▸ **AIM OF THE EXERCISE**: Write out the data below exactly, from its first line to the line containing "- Migrating settings", that line included.

DATA FOR THIS EXERCISE START

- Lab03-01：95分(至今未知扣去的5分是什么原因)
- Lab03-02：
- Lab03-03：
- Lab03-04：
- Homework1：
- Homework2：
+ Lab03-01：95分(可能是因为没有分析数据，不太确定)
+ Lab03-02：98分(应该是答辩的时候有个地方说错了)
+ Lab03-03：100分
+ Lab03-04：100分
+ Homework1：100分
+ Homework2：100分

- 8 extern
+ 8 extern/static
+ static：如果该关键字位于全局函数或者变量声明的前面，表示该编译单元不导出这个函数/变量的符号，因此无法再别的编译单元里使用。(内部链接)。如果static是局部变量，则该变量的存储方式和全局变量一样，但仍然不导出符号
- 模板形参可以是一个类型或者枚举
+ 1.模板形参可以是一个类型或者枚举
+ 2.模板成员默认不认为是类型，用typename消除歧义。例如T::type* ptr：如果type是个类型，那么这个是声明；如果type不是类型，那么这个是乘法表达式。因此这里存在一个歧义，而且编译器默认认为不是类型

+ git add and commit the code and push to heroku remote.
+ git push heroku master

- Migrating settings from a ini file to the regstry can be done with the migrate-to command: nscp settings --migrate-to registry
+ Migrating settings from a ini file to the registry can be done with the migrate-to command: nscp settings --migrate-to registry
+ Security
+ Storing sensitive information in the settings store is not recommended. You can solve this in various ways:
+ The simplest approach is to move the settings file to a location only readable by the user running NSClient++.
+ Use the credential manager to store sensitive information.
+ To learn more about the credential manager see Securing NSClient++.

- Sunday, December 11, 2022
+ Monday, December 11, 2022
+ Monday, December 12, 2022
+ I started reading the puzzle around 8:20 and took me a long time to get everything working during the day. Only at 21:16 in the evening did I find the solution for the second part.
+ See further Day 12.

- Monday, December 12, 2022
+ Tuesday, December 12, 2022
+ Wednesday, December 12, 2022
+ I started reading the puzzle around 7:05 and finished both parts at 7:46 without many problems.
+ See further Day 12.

DATA FOR THIS EXERCISE END

▸ **SOLUTION**:
- Lab03-01：95分(至今未知扣去的5分是什么原因)
- Lab03-02：
- Lab03-03：
- Lab03-04：
- Homework1：
- Homework2：
+ Lab03-01：95分(可能是因为没有分析数据，不太确定)
+ Lab03-02：98分(应该是答辩的时候有个地方说错了)
+ Lab03-03：100分
+ Lab03-04：100分
+ Homework1：100分
+ Homework2：100分

- 8 extern
+ 8 extern/static
+ static：如果该关键字位于全局函数或者变量声明的前面，表示该编译单元不导出这个函数/变量的符号，因此无法再别的编译单元里使用。(内部链接)。如果static是局部变量，则该变量的存储方式和全局变量一样，但仍然不导出符号
- 模板形参可以是一个类型或者枚举
+ 1.模板形参可以是一个类型或者枚举
+ 2.模板成员默认不认为是类型，用typename消除歧义。例如T::type* ptr：如果type是个类型，那么这个是声明；如果type不是类型，那么这个是乘法表达式。因此这里存在一个歧义，而且编译器默认认为不是类型

+ git add and commit the code and push to heroku remote.
+ git push heroku master

- Migrating settings from a ini file to the regstry can be done with the migrate-to command: nscp settings --migrate-to registry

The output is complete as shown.